**Directions for this task:** Below are several records. Retype exactly those lines running from the one with "quote number: G2016/036 -> G2016/063" through the one with "total: 28829.74 -> 20022.08", end lines included, and no others.

═══ Dataset records

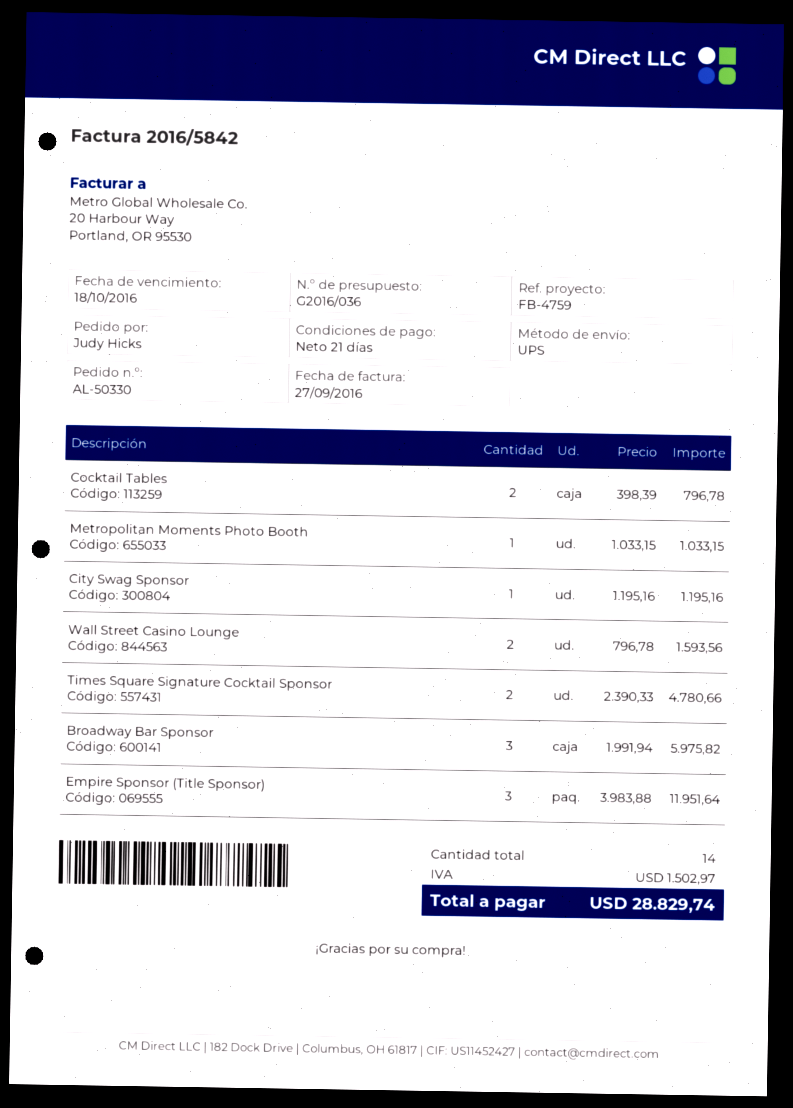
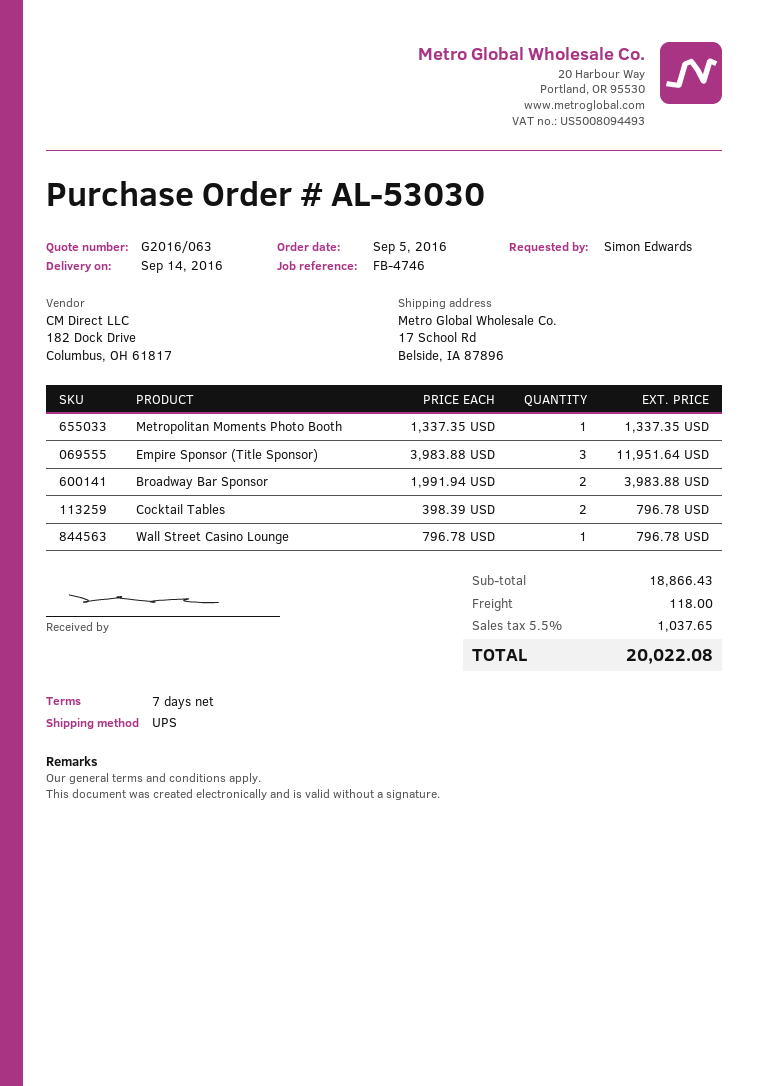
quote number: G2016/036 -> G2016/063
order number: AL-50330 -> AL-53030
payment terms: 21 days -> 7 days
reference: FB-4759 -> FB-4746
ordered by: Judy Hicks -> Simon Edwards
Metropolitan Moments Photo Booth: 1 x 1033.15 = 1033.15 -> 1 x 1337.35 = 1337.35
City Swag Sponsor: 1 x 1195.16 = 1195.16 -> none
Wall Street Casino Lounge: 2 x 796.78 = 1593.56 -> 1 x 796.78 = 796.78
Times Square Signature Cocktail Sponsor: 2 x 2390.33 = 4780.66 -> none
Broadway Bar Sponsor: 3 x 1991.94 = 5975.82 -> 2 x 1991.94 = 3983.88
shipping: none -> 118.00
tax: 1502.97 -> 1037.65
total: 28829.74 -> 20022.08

══════
═══ Dataset records

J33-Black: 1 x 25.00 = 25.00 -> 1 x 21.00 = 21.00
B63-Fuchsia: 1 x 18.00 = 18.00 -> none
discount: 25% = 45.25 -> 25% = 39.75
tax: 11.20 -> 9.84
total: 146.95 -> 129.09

══════
═══ Dataset records

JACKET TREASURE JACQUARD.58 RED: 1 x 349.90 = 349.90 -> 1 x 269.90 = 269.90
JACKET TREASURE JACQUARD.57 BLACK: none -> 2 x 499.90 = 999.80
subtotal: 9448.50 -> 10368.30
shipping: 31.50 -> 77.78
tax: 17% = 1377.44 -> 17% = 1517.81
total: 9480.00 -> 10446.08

══════

**Exercise answer:**
quote number: G2016/036 -> G2016/063
order number: AL-50330 -> AL-53030
payment terms: 21 days -> 7 days
reference: FB-4759 -> FB-4746
ordered by: Judy Hicks -> Simon Edwards
Metropolitan Moments Photo Booth: 1 x 1033.15 = 1033.15 -> 1 x 1337.35 = 1337.35
City Swag Sponsor: 1 x 1195.16 = 1195.16 -> none
Wall Street Casino Lounge: 2 x 796.78 = 1593.56 -> 1 x 796.78 = 796.78
Times Square Signature Cocktail Sponsor: 2 x 2390.33 = 4780.66 -> none
Broadway Bar Sponsor: 3 x 1991.94 = 5975.82 -> 2 x 1991.94 = 3983.88
shipping: none -> 118.00
tax: 1502.97 -> 1037.65
total: 28829.74 -> 20022.08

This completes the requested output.